XXXIII
La suite n’exigeait aucune attention individuelle. Qu’avais-je à dire au général Ingor, à Elman, à Davus, à Malik ou à Rose ?
Dans les cuisines, je trouvai le couteau avec lequel je me débarrassai des hommes d’équipage qui étaient de service, commençant par le second à la barre et finissant par les deux mécaniciens de garde dans la salle des machines. En tout, sept hommes.
Je fracassai les installations de radio. Il y avait six canots de sauvetage et je perçai des trous dans chacun des six. J’endommageai les moteurs à l’aide d’une paire de tenailles et d’un marteau, puis crevai le grand réservoir de fuel et disposai une série d’objets inflammables dans la volée de marches qui descendait jusque dans la flaque en dessous.
Le navire n’évoluait plus au sein des ténèbres absolues. Loin devant nous, et un peu sur la gauche, il y avait une lueur rouge sur l’horizon. Tandis que je me déplaçais dans le vaisseau, parfois contraint de passer par le pont, je jetais des coups d’œil sur l’horizon et en retirais un sentiment d’urgence, comme si cela indiquait l’imminence d’une réelle aurore.
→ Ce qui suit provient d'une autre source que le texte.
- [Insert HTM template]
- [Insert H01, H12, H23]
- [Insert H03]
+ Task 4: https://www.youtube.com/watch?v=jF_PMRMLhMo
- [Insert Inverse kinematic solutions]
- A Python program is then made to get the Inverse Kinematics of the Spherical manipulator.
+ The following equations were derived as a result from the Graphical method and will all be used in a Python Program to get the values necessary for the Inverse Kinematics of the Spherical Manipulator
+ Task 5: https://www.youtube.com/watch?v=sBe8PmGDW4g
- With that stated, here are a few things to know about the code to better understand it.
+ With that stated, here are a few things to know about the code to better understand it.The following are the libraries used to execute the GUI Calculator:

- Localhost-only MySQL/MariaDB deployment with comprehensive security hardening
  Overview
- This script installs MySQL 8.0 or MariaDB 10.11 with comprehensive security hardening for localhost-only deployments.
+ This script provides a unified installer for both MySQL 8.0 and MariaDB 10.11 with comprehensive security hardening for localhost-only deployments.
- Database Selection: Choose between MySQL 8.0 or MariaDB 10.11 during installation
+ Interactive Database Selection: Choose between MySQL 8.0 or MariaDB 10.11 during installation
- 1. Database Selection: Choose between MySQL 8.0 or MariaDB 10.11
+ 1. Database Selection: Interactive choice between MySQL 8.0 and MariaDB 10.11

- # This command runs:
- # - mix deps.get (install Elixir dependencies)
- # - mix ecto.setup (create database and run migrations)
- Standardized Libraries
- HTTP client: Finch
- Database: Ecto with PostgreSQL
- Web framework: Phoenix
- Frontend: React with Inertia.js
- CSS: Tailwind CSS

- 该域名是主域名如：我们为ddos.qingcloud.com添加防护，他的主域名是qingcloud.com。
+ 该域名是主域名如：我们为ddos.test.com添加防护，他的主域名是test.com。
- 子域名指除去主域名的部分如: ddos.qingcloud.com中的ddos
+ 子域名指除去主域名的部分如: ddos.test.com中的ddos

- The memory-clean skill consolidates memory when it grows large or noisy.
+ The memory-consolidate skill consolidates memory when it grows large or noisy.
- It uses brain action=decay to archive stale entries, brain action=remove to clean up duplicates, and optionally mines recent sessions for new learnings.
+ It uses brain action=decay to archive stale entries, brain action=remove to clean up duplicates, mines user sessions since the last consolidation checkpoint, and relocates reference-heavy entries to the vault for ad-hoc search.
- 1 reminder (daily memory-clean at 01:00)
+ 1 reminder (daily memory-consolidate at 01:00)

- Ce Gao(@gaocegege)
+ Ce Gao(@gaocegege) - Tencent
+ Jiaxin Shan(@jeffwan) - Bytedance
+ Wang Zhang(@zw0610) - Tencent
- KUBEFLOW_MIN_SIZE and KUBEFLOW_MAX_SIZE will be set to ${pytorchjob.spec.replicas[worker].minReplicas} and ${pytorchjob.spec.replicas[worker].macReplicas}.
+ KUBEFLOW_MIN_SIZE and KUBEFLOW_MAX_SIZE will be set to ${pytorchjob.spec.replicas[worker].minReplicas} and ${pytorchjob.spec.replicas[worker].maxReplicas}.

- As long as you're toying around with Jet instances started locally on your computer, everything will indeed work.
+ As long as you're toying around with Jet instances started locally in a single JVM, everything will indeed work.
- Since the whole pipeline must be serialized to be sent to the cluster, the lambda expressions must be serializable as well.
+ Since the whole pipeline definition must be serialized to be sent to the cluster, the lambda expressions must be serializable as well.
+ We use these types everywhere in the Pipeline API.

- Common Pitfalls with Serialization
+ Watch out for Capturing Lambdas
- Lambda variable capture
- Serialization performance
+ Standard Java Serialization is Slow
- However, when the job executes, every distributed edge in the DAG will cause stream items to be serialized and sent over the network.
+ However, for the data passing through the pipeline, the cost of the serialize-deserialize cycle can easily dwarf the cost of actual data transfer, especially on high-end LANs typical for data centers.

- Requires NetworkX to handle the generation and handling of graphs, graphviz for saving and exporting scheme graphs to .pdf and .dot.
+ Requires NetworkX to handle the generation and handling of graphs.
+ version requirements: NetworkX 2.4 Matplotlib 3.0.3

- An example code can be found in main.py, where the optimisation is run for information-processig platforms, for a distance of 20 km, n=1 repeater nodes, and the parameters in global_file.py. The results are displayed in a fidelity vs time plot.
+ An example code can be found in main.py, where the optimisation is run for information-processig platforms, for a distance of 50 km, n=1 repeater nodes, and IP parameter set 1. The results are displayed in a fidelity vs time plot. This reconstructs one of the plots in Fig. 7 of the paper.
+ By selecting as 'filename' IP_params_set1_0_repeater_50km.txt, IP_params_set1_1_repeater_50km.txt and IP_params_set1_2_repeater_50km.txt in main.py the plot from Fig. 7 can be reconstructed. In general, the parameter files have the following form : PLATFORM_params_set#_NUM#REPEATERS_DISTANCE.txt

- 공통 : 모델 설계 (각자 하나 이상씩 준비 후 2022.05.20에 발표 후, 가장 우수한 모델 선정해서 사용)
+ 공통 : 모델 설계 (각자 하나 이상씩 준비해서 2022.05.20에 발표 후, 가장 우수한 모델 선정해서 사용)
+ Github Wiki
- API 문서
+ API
J’avais l’impression qu’il me fallait en finir avec ce que j’avais à faire avant cette aurore-là.
Enfin tout fut prêt. Le navire avançait toujours sur sa propre lancée, mais avec une mollesse croissante. Je m’habillai chaudement à l’aide de vêtements pris aux défunts membres d’équipage, allumai le feu qui finirait par se propager jusqu’au fuel répandu puis jusqu’au réservoir lui-même, et continuai de descendre jusqu’à l’ouverture de la coque par laquelle on m’avait à l’origine fait entrer dans le vaisseau.
Il y avait là trois petits canots automobiles attachés à la plate-forme de métal, et j’en sabordai deux. Je trouvai comment on ouvrait la trappe de la coque, mis en marche le moteur du canot restant et me dirigeai prudemment vers la haute mer au-dehors.
J’avais pris la montre du second avec moi, et elle indiquait trois heures vingt du matin au moment où je me lançai avec le canot. Je maintins le cap dans la même direction que celle qu’avait suivie le vaisseau, me guidant grâce à la lueur sur l’horizon loin devant et un peu sur la gauche, et tandis que j’avançais je regardais de temps en temps le vaisseau à peine visible derrière moi, délinéé par ses feux jaunes au sein des ténèbres. Pendant un temps interminable il parut rester immobile et éternel dans le lointain, noire silhouette anguleuse dans un halo de lumière trouble environnée d’obscurité, mais à trois heures et demie précises à la montre du second je vis le premier jet de flammes. Rouge vif, jaillissant vers le ciel, il illumina le navire et le morceau d’océan qui l’entourait en une imitation miniature de la lumière d’Enfer au midi.
Aussi longtemps qu’il me fut possible de le voir, le navire n’explosa pas et ne sombra pas. Il se contenta de brûler et de brûler encore, flambant comme une torche dans la nuit lointaine. Je m’en éloignais à une bonne vitesse, assis à la poupe du canot, recroquevillé contre le souffle froid de ma traversée, et derrière moi le flambeau rougeoyant rugissait en silence.
J’avais fini. Au bout de quatre ans, j’avais fait ce que j’étais venu faire sur Anarchaos : apprendre la vérité sur le meurtre de mon frère et choisir une vengeance appropriée. J’avais l’impression d’avoir perdu toutes les batailles, puis gagné la guerre.
Comment aurais-je dû me sentir ? Je me sentais glacé, et vide. Je ne désirais plus l’antizone, pas plus que je ne désirais encore me venger. Je ne désirais rien. Même l’oubli des eaux noires qui filaient sous mon coude ne me tentait nullement.
Je me dirigeais vers Cannemuss, mais seulement parce que la vie a besoin de mouvement. Aussi longtemps que l’on respire, il est nécessaire de bouger. Sur une carte sur le pont du navire, j’avais vu où cet endroit nommé Cannemuss était situé : à l’extrême pointe sud-est de la mer du Matin, à l’embouchure du fleuve Noir. Triss m’avait dit que c’était une ville-frontière, un village de trappeurs, une petite gare pour l’acheminement des marchandises en partance pour la frange et des matériaux bruts qui en revenaient.
La dernière fois que je regardai derrière moi, alors que le navire en flammes était maintenant complètement hors de vue, la montre du second indiquait presque quatre heures. À partir de ce moment-là, je ne regardai plus que vers l’avant.
Cinq heures plus tard j’atteignis la côte, aride et entièrement recouverte de neige, et encore deux heures après, en voyageant vers le sud le long du rivage, j’arrivai enfin à Cannemuss. Et sur la jetée de Cannemuss se tenait Jenna Guild.